SZ: Realschulen haben in Bayern die größten Klassen mit bis zu 37 Schülern. Lassen sich Ihre Erkenntnisse auf andere Schularten übertragen?

Haselbeck: Eine definitive Antwort kann ich darauf nicht geben. Das müsste man gesondert untersuchen. Schließlich gehören Realschüler und Gymnasiasten nicht so bildungsfernen Schichten an wie Hauptschüler. Ich gehe aber davon aus, dass die Ergebnisse zum Teil auch für andere Schularten zutreffen.

SZ: In den 60er Jahren saßen zuweilen 40 Kinder und mehr in einer Klasse. Warum wird das heute zum Problem?

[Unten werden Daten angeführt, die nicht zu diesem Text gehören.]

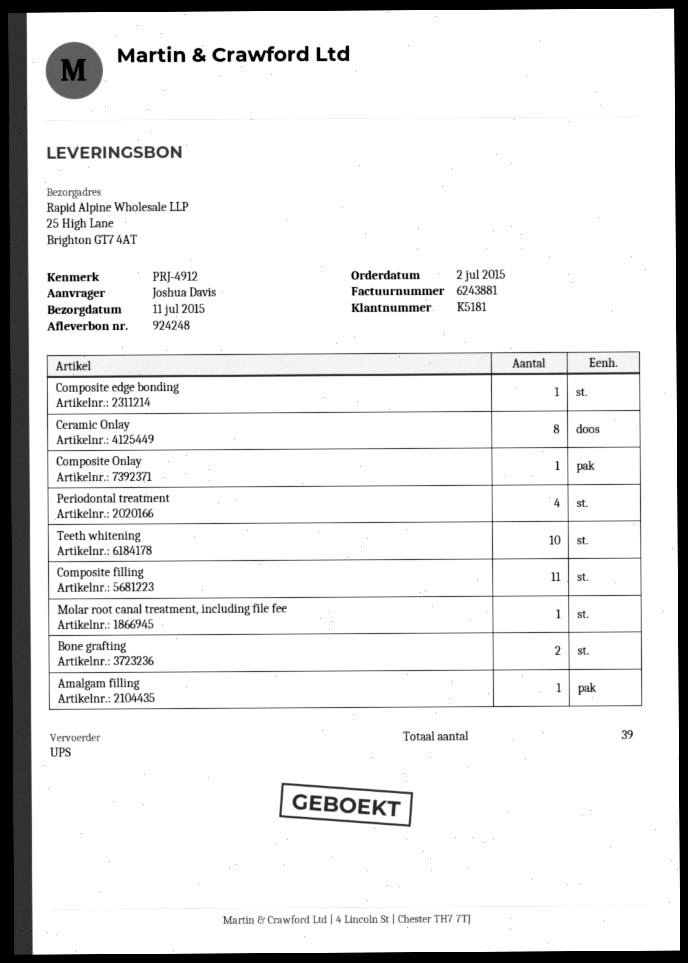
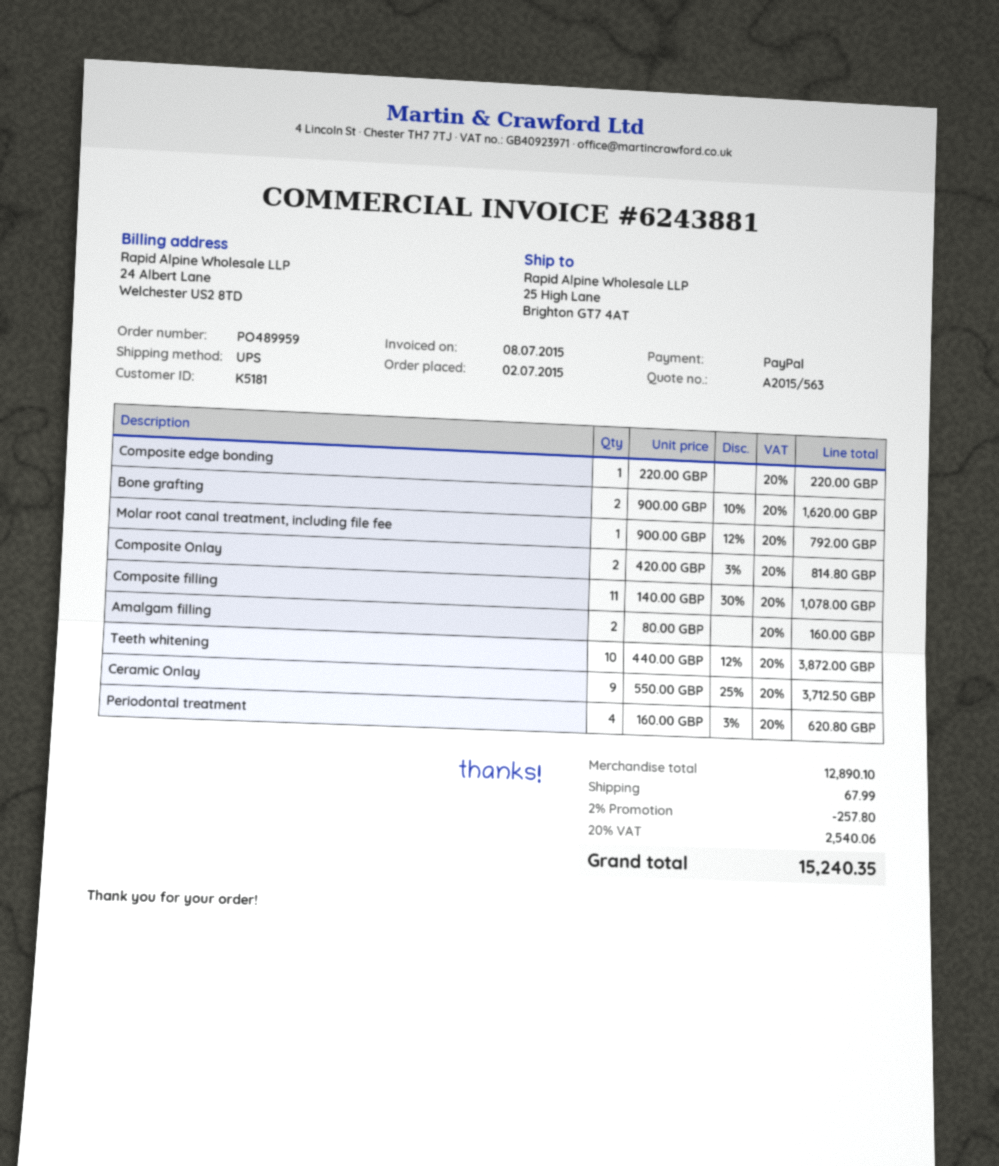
Ceramic Onlay: 8 -> 9
Composite Onlay: 1 -> 2
Amalgam filling: 1 -> 2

Haselbeck: Die gesamte Schulsituation hat sich grundlegend geändert. Kinder sind heute einer Flut von Reizen und Informationen ausgesetzt, sie sind unruhiger und mehr egozentrisch ausgerichtet. Deshalb brauchen sie eine stärkere individuelle Förderung sowie neue Wertbezüge und Lerninhalte, die ihnen in einer unsicheren Welt Orientierung bieten. Vor hohe Hürden stellt sie auch zu viel Lernstoff.

SZ: Die CSU hat sich vor kurzem verpflichtet, Klassen mit mehr als 33 Schülern zu verkleinern. Genügt das?

Haselbeck: Meine Forschungsergebnisse zeigen ganz klar, dass dies nicht ausreicht. Angesichts der veränderten Lernbedingungen und vielseitigen Belastungen der Lehrer und Schüler müsste die Obergrenze bei 25Schülern liegen.

SZ: Das Kultusministerium beruft sich gerne auf Studien, wonach die Unterrichtsqualität nicht von der Klassenstärke abhängt. Sind diese nun widerlegt?

Haselbeck: Politiker berufen sich oft auf veraltete Studien. Viele dieser Untersuchungen sind allein auf den Aspekt der kognitiven Leistung ausgelegt. Es reicht aber nicht aus, immer nur nach Noten zu fragen. Es geht ja nicht der Kopf allein zur Schule, sondern der ganze Mensch. Lehrern und Schülern ist es wichtig, dass sie gut miteinander auskommen und gemeinsam erfolgreich lernen können. Momentan ist das leider nicht immer so.